What’s not to love about vintage teacups? To me, each one is a work of art, a dainty reminder of times long past, when daily life was slower, simpler, and certainly more genteel… When I look at a teacup, I think of hand-embroidered linen tablecloths and lace-edged napkins, of afternoon teas and delectable cakes. Teacups serve as a transport for me. Each one I see whisks me away to a place of my imagining, a place filled with warmth and beauty and laughter and delight….
I’d like to share with you a few of the teacups in my collection. This one is painstakingly hand-painted and dates back to the 1850’s. I found this treasure in an antique shop two years ago, and it’s a particular favorite of mine.
Here’s another of my special favorites. It’s an Italian demitasse cup, complete with mermaids on one side and muses on the other. It’s perfect!
I found this hand-painted Jacobean beauty in a shop in Niagara-on-the-Lake, Canada. Its soft colors and design are enormously appealing to me.
Here is another cup from the same antique shop in Niagara-on-the-Lake. This one dazzled me with its rich cranberry color and gold embellishment.
As my mother so artfully demonstrated thirty-one years ago today, vintage teacups aren’t just for tea. They also can serve as containers for fresh flowers. Below are two of my favorite teacups, in which I arranged cut flowers from our gardens. I’m passionate about English transferware. This little transferware demitasse cup holds the last blossoms from our November garden.
I acquired this little beauty of a teacup last summer. The butterflies in this design turn me inside out. I filled this cup with cuttings from our late-spring gardens. The cup rests on hand-tatted lace my mother made. (Momma was Victorian to her very core.) Everything about this photo makes me smile…
Although my vintage teacups impart joy to me strictly as a collection, they clamor to be used on special occasions. One such opportunity arose last spring, when my far-flung, grown daughters, Margaret and Clare, happened to be home on the same weekend. To celebrate both girls’ belated birthdays, Margaret’s best friend, Addie, offered to bake a special cake, if I would kindly make arrangements for the tea. Happily, I agreed. But oh my! When the day of our party arrived, I was unprepared for the gorgeousness of the cake our dear Addie had made! She lovingly created a stunning cake in the shape of a teapot, from whose spout poured the loveliest sugar flowers imaginable.
The flowers cascaded into a teacup belonging to Addie’s maternal grandmother. And! …the cup actually held a mini-cake, just the right size for Addie’s young daughter to enjoy. (Because what tea party could be complete without a child to share it with? It’s a special joy to pass down a tradition as lovely as this to a member of our future generation.)

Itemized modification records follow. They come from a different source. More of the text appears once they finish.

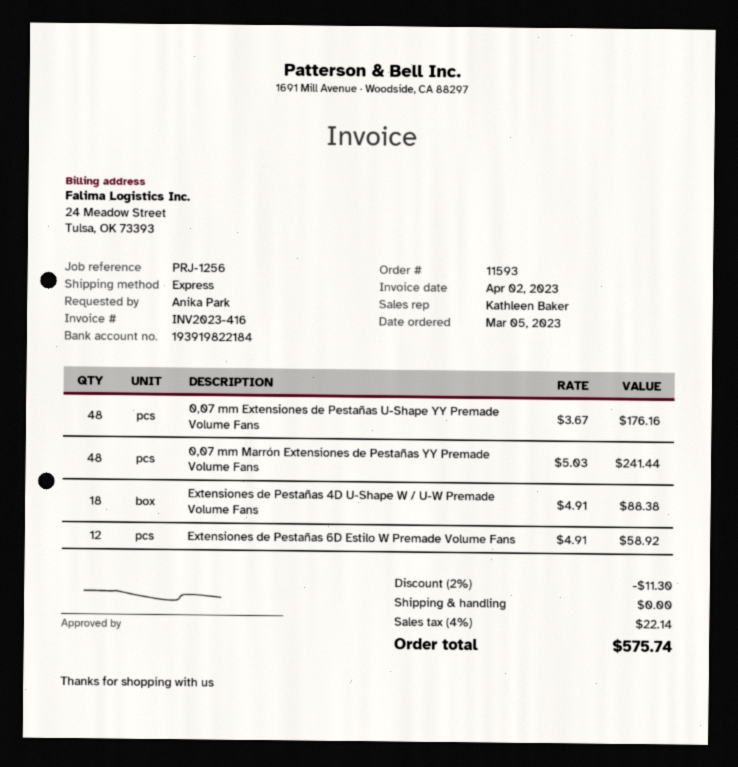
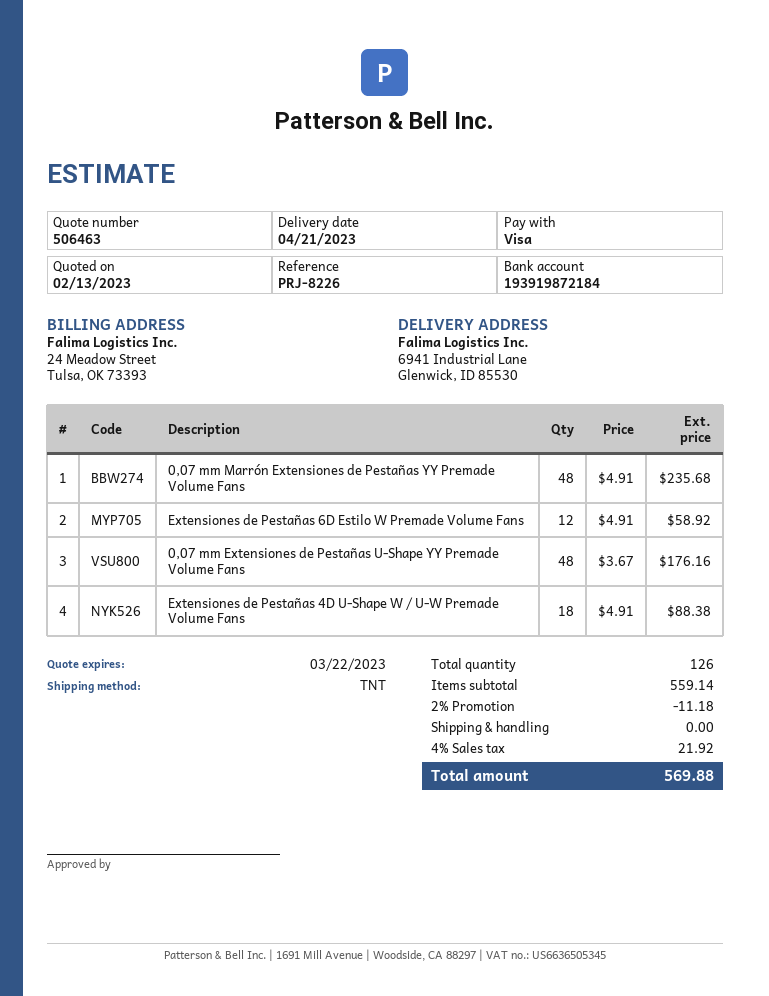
reference: PRJ-1256 -> PRJ-8226
bank account: 193919822184 -> 193919872184
shipping method: express -> TNT
0,07 mm Marrón Extensiones de Pestañas YY Premade Volume Fans: 48 x 5.03 = 241.44 -> 48 x 4.91 = 235.68
discount: 2% = 11.30 -> 2% = 11.18
tax: 4% = 22.14 -> 4% = 21.92
total: 575.74 -> 569.88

Addie’s cake was so flawless, so perfect, we hated to cut it. But oh, we were glad we did! The cake was as succulent and delicious as it was beautiful — a true feast for the senses, and certainly an elegant companion to my teacup collection.
For those of you who live locally, Addie is starting her own cake-baking business. Her artistic talent, marvelous creativity and attention to detail are already thrilling her lucky customers. If you’d like Addie to create a special masterpiece just for you, she can be reached at this email address: firstname.lastname@example.org
It’s another overcast, chilly November morning here. As leaves of russet and gold whirl past my window, I recall the birth-day of our beautiful Margaret, and I bask in that glow…. The heirloom teacup Momma gave me thirty-one years ago today links four generations of our family, uniting past and present. It is a cup of blessings, a cup of sweetest memories, a cup of everlasting beauty.